Data section Start Marker
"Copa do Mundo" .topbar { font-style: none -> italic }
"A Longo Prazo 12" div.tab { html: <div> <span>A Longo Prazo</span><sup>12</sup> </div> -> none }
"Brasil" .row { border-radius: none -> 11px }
Data section End Marker
Data section Start Marker
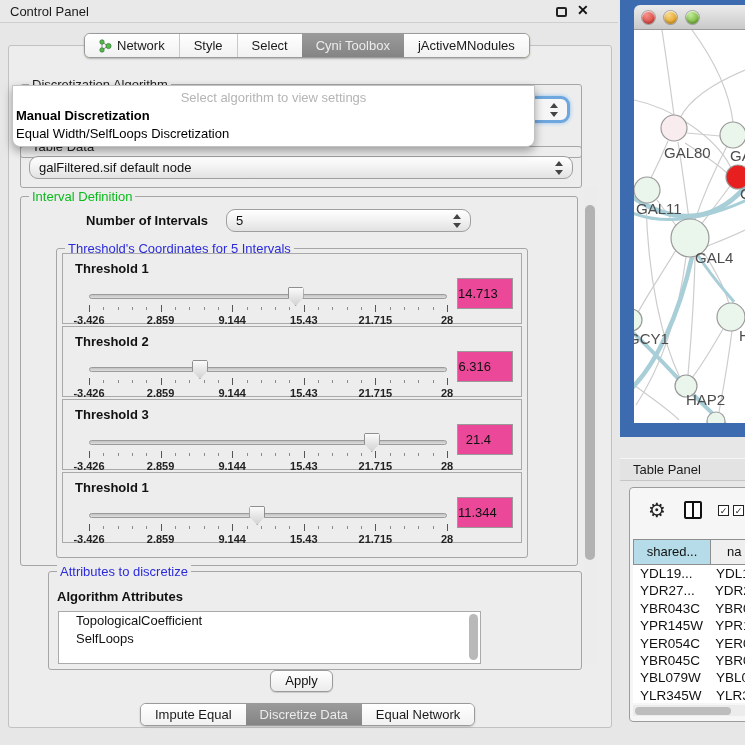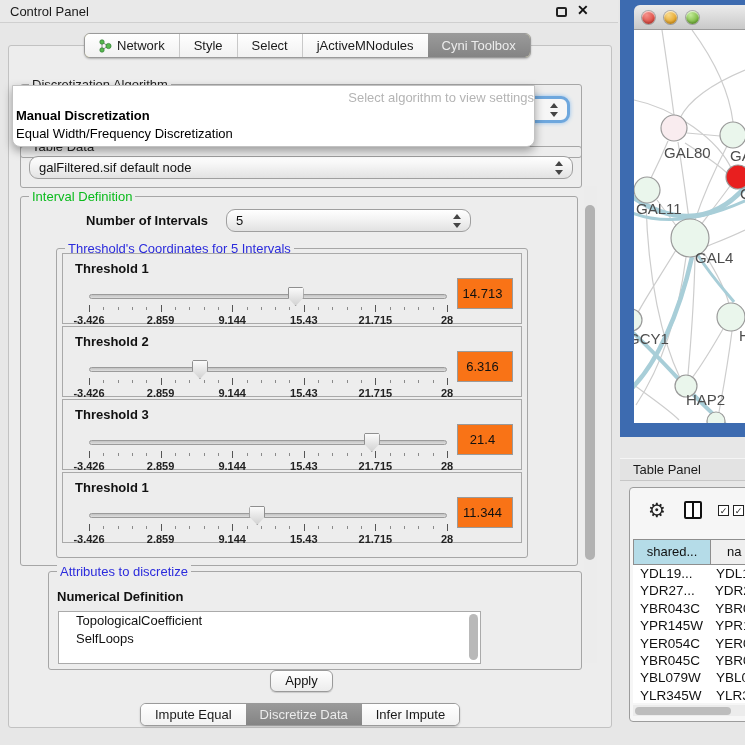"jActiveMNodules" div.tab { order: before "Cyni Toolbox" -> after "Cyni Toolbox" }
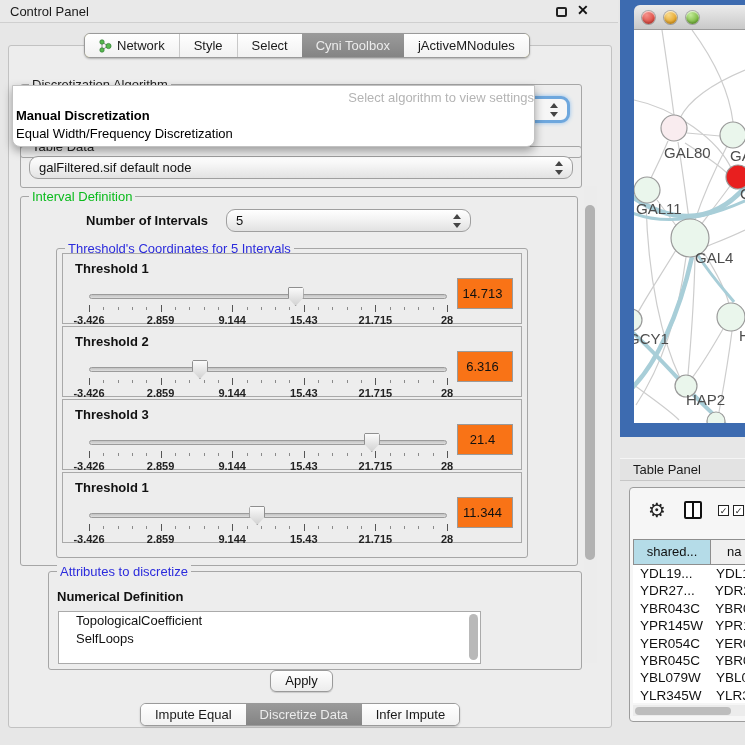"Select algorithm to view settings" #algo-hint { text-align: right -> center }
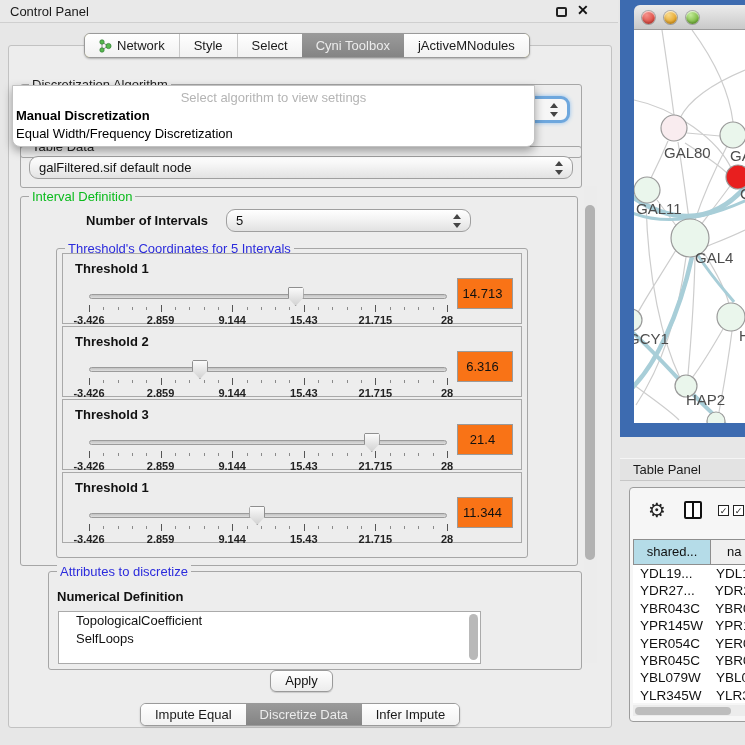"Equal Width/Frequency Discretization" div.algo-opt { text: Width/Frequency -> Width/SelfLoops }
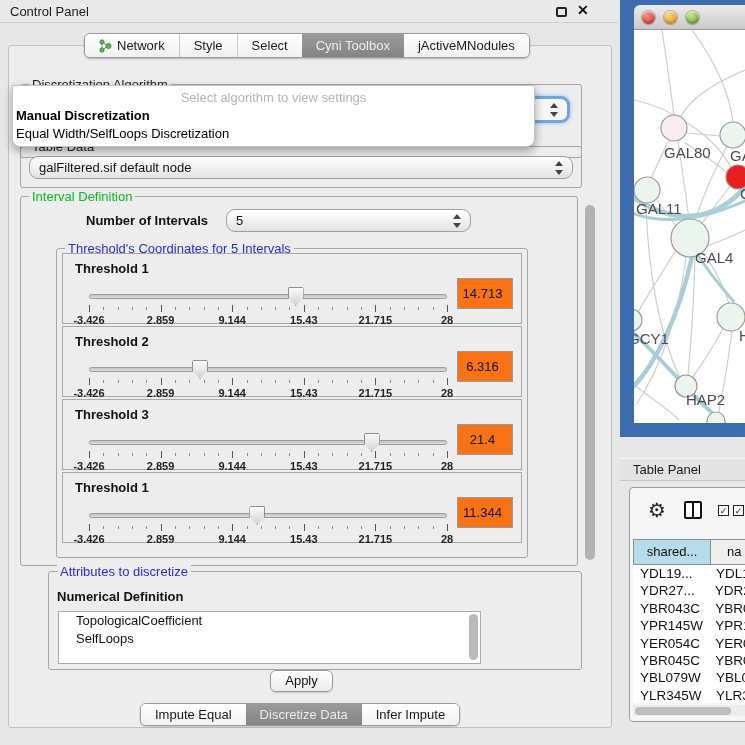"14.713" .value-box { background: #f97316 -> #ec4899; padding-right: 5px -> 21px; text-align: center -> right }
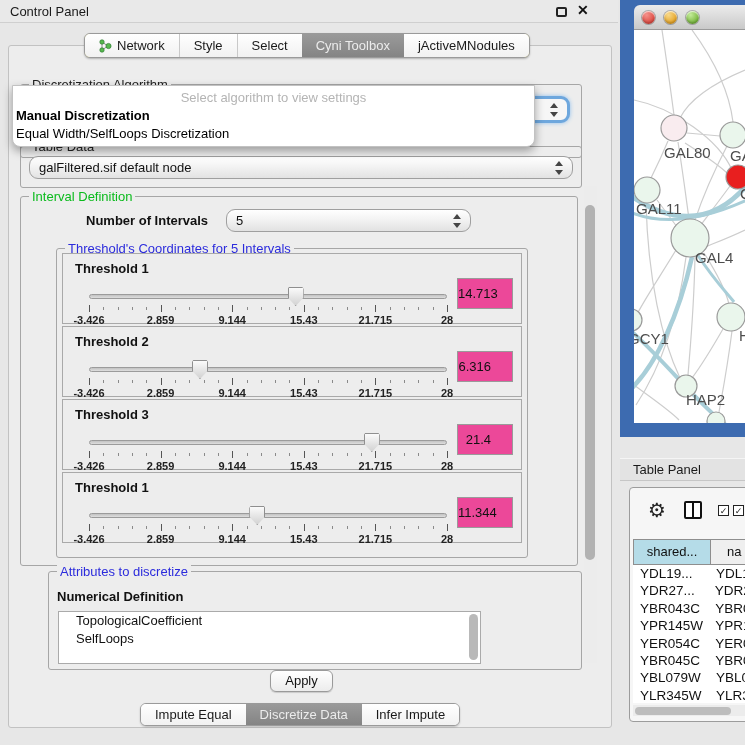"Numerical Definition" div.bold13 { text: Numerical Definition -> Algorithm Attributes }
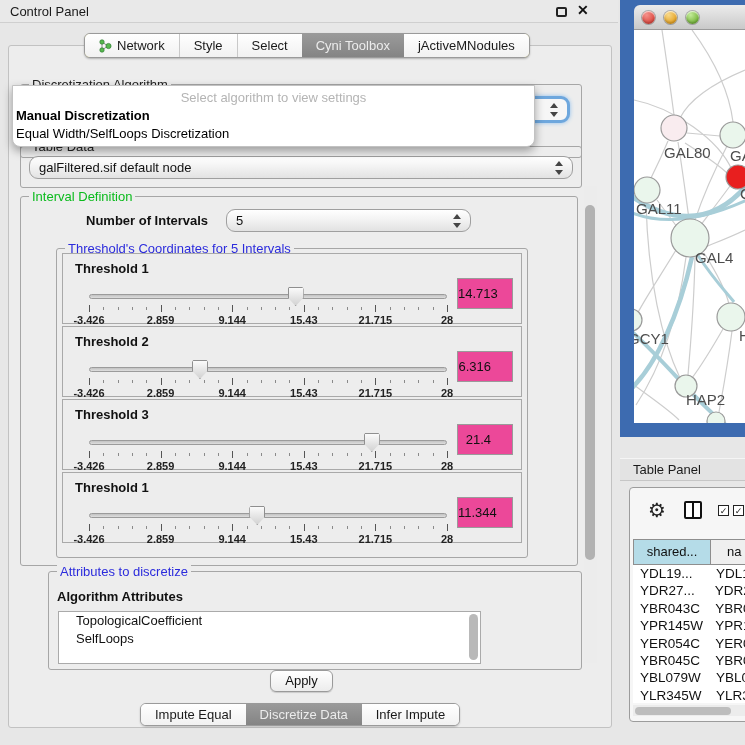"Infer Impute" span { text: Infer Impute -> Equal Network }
Data section End Marker
**Your assignment**
Retype, exactly and in full, the lines above from the one containing "font-style: none ->" through the one containing "border-radius: none ->".

**Written response**
"Copa do Mundo" .topbar { font-style: none -> italic }
"A Longo Prazo 12" div.tab { html: <div> <span>A Longo Prazo</span><sup>12</sup> </div> -> none }
"Brasil" .row { border-radius: none -> 11px }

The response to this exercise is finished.